# [Dataset excerpts]

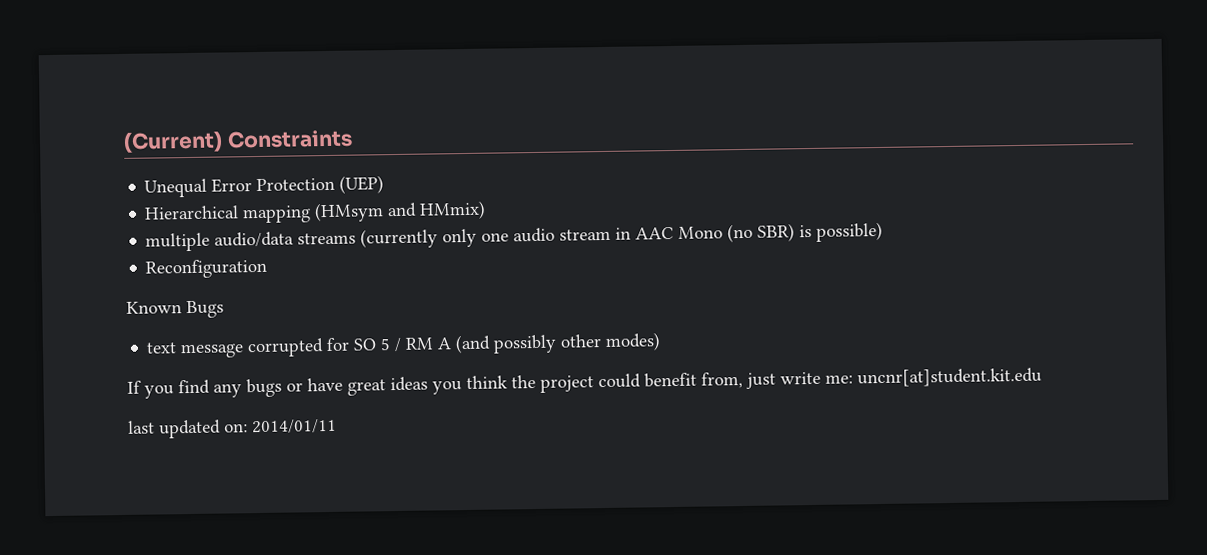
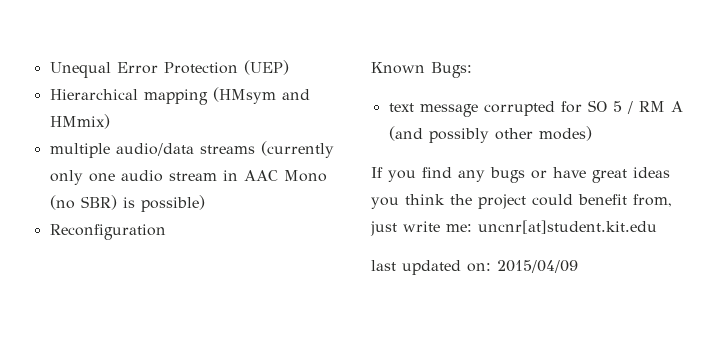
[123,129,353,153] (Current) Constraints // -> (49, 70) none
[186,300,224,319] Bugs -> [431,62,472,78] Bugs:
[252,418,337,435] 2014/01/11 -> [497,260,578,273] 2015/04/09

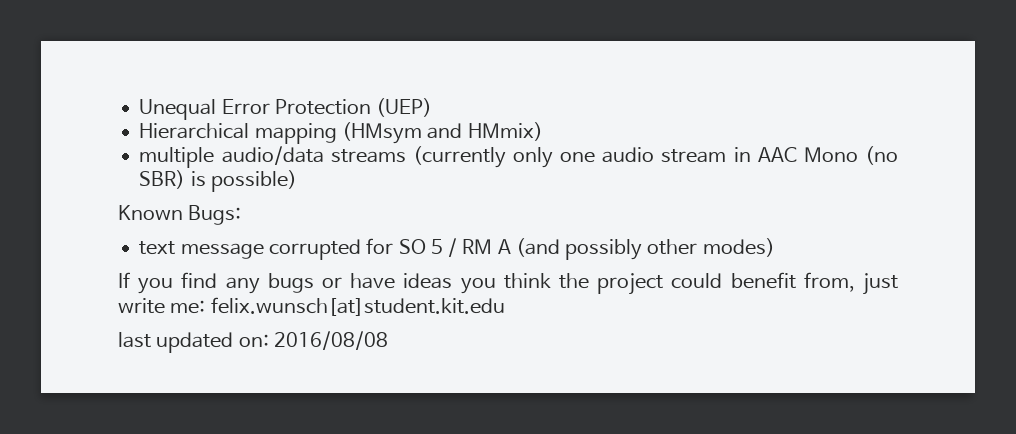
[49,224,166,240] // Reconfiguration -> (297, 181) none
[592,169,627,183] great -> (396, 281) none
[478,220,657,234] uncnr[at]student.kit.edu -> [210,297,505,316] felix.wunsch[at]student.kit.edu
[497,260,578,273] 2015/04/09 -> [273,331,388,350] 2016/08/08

* * *

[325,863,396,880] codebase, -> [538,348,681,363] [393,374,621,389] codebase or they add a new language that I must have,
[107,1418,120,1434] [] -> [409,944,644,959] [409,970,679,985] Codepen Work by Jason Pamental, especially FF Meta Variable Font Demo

==

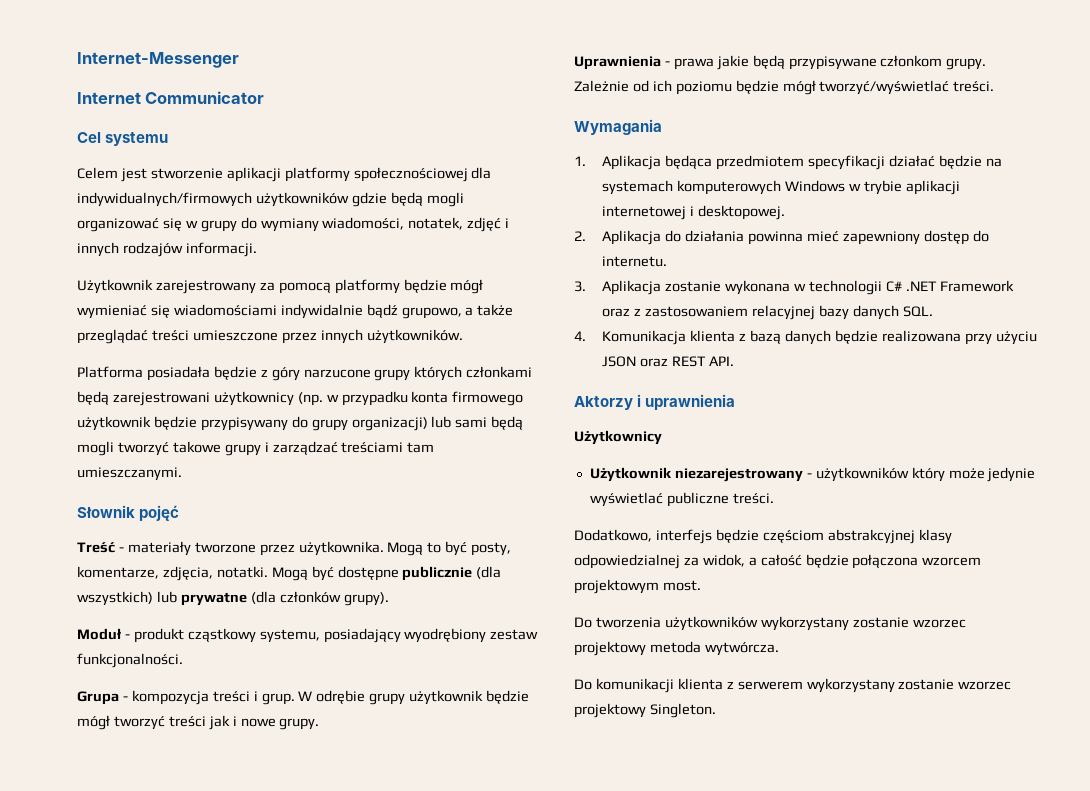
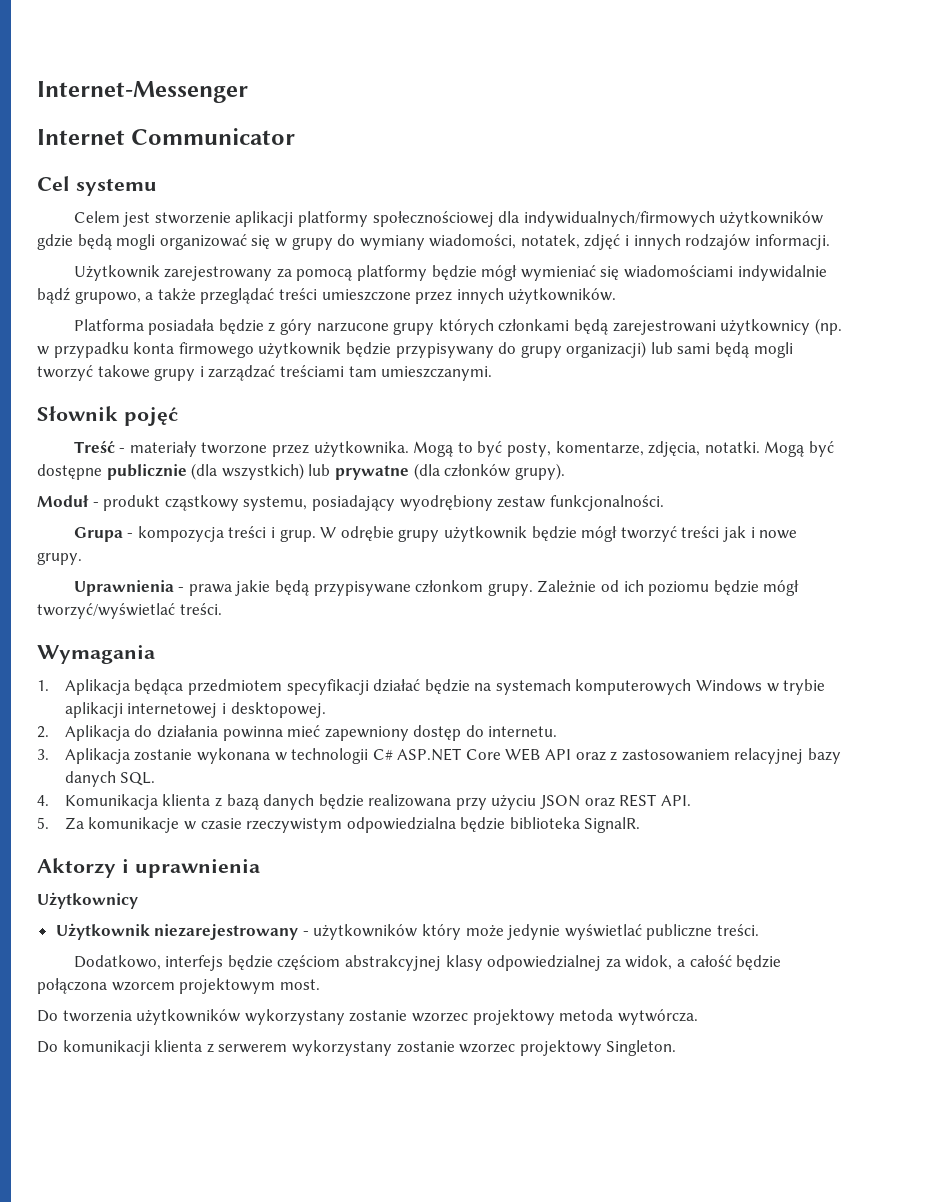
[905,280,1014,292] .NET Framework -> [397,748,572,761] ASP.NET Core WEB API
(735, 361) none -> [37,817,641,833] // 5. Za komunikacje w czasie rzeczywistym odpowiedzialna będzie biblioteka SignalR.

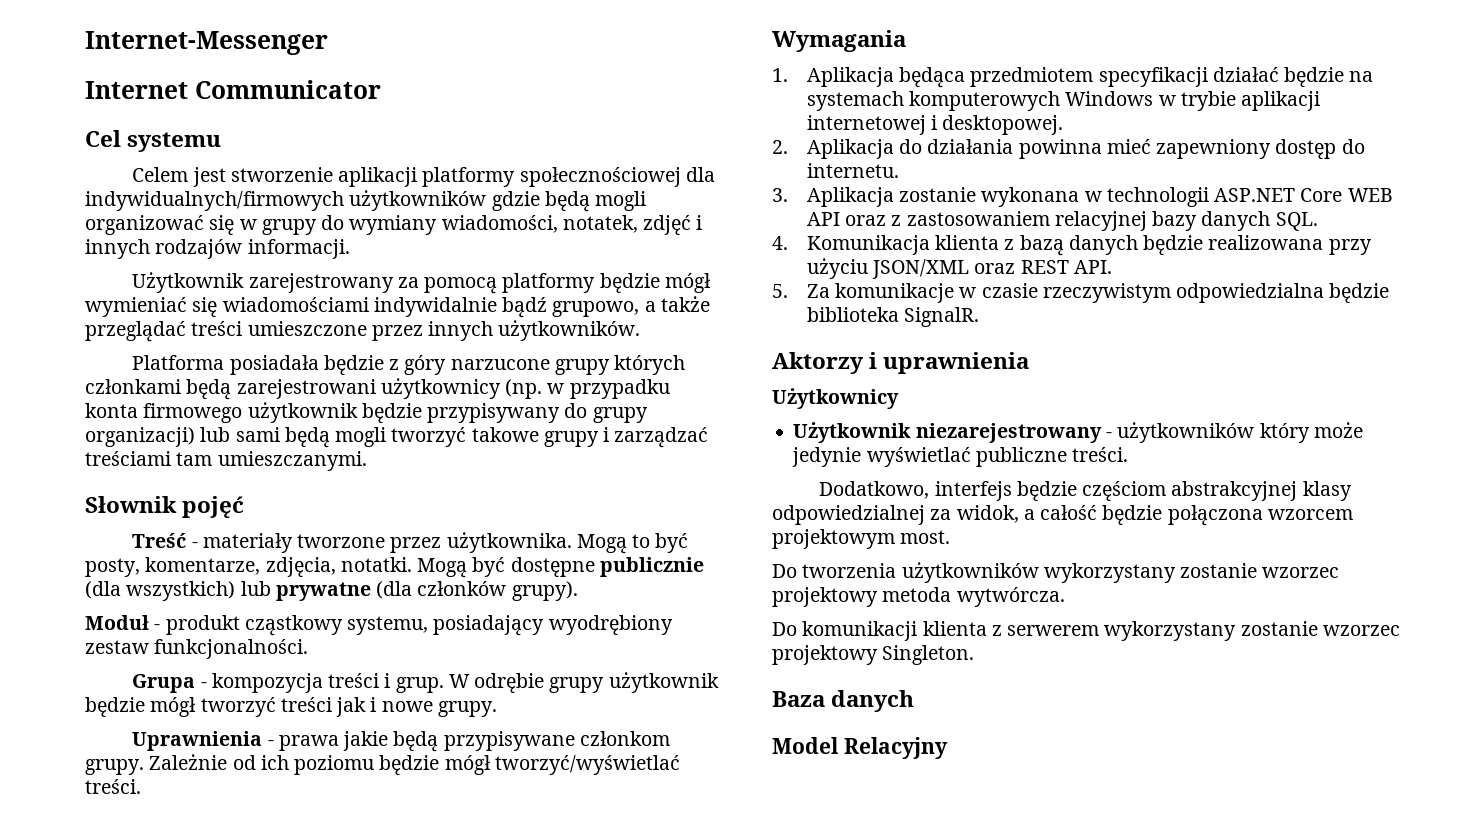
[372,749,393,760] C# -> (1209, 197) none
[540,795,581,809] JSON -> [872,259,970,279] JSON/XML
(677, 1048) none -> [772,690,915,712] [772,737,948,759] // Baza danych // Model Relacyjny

# [What you need to do]
Set the pictures aside and transcribe exactly the stretch of lines above, beginning with the one holding "[123,129,353,153] (Current) Constraints" and ending with the one holding "[49,224,166,240] // Reconfiguration".

# [Result of this task]
[123,129,353,153] (Current) Constraints // -> (49, 70) none
[186,300,224,319] Bugs -> [431,62,472,78] Bugs:
[252,418,337,435] 2014/01/11 -> [497,260,578,273] 2015/04/09

[49,224,166,240] // Reconfiguration -> (297, 181) none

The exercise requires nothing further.